◆ **What the task asks**:
From the line containing "html: none ->" to the end of the records, print every line exactly, both ends included, and leave out the pictures.
*** Begin section ***
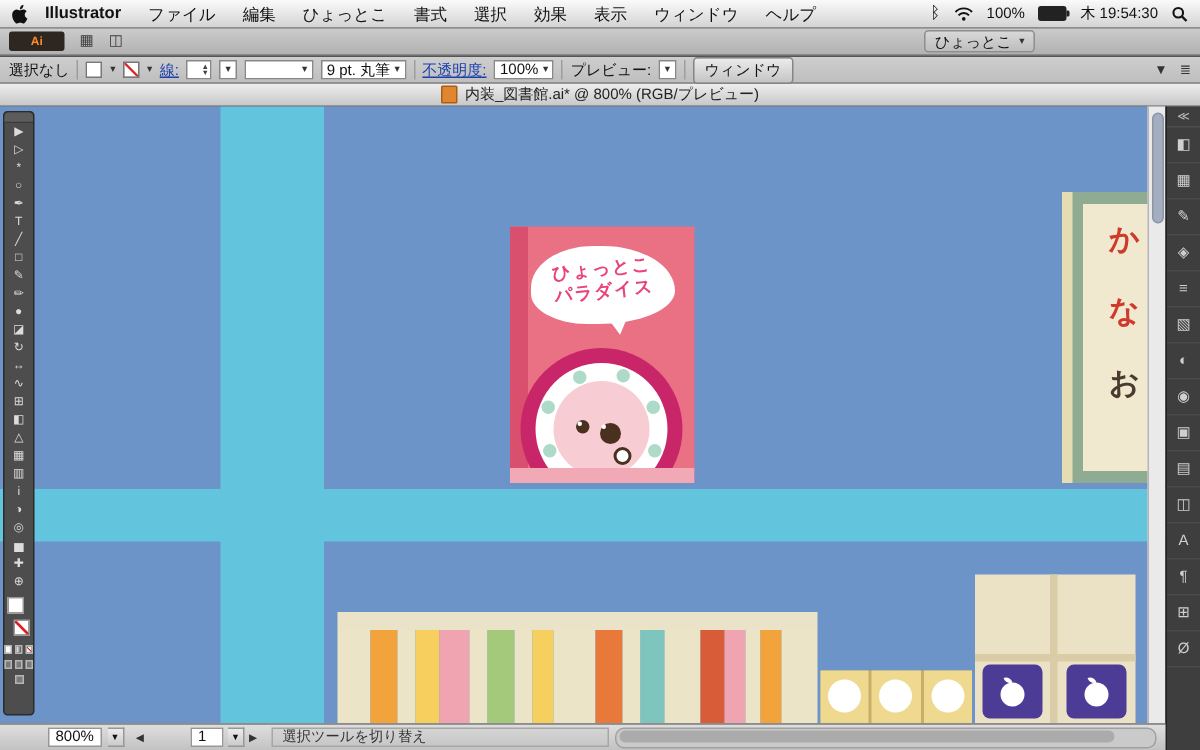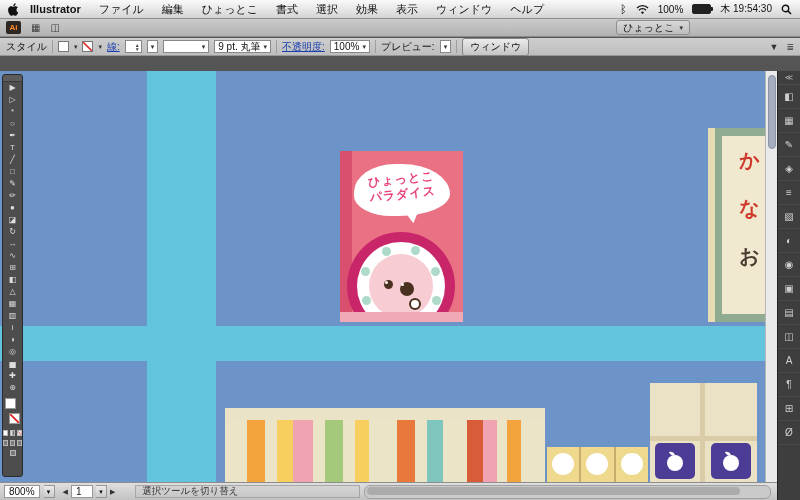"Ai" .ai-badge { width: 15px -> 37px }
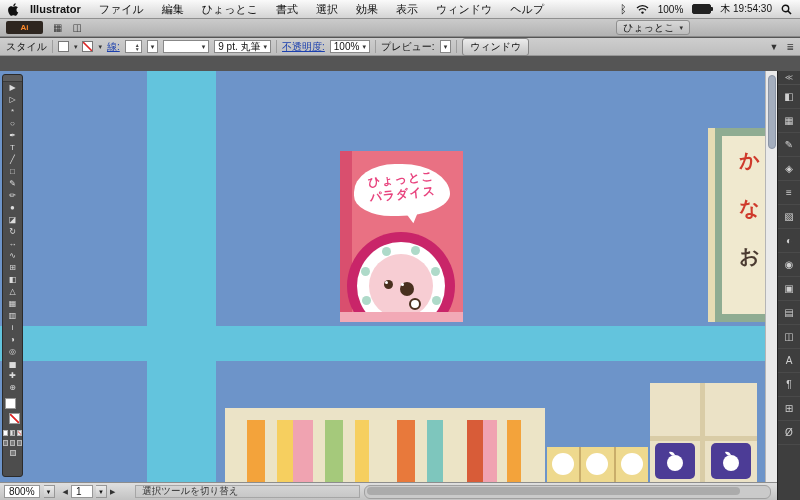"スタイル" span { text: スタイル -> 選択なし }
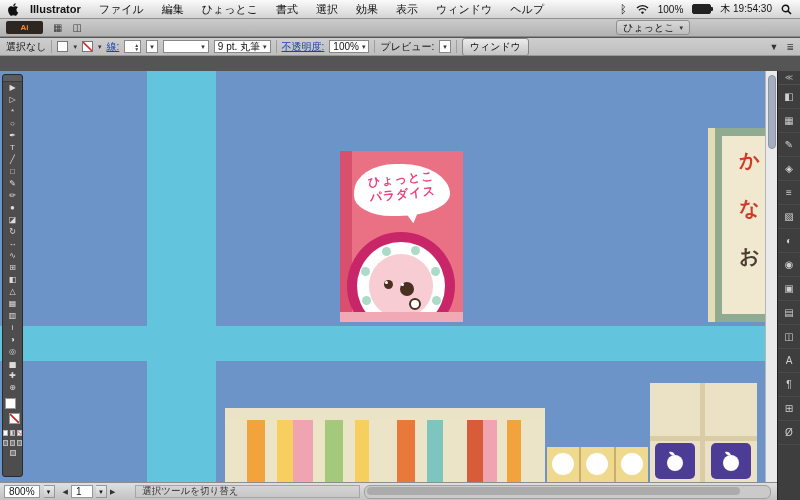"内装_図書館.ai* @ 800% (RGB/プレビュー)" div.titlebar { html: none -> <div> <span></span> <span>内装_図書館.ai* @ 800% (RGB/プレビュー)</span> </div> }
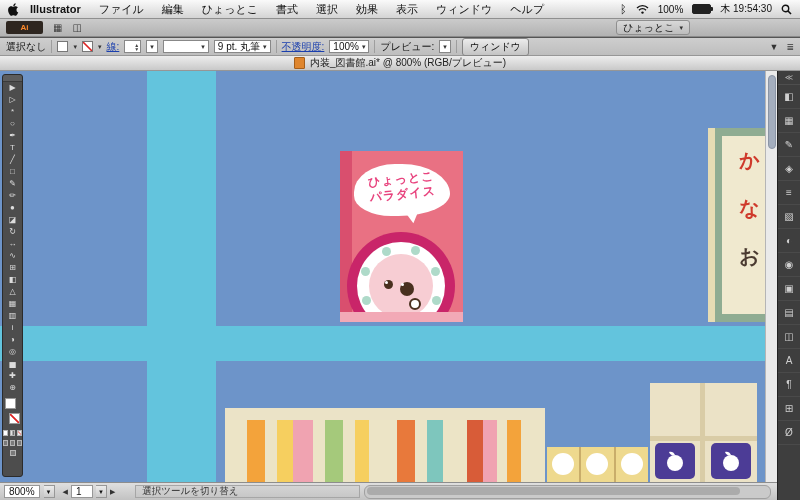"800%" .sb-field { margin-left: none -> 28px }
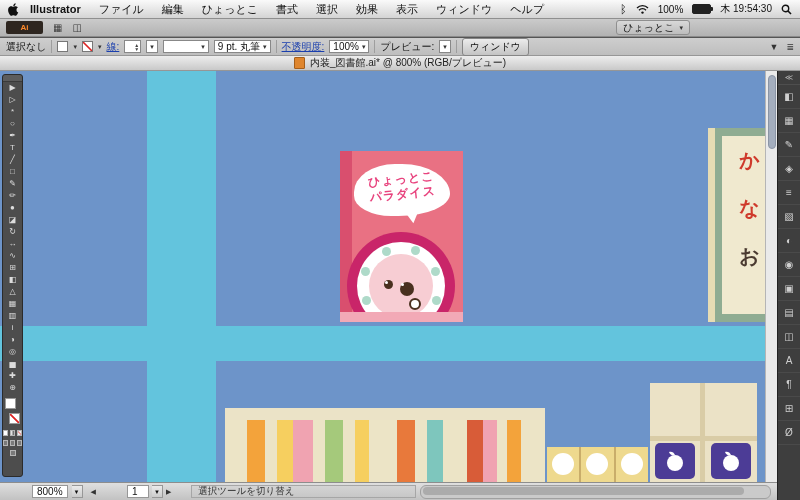"選択ツールを切り替え" .sb-status { margin-left: 16px -> 6px }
*** End section ***
◆ **Task output**:
"内装_図書館.ai* @ 800% (RGB/プレビュー)" div.titlebar { html: none -> <div> <span></span> <span>内装_図書館.ai* @ 800% (RGB/プレビュー)</span> </div> }
"800%" .sb-field { margin-left: none -> 28px }
"選択ツールを切り替え" .sb-status { margin-left: 16px -> 6px }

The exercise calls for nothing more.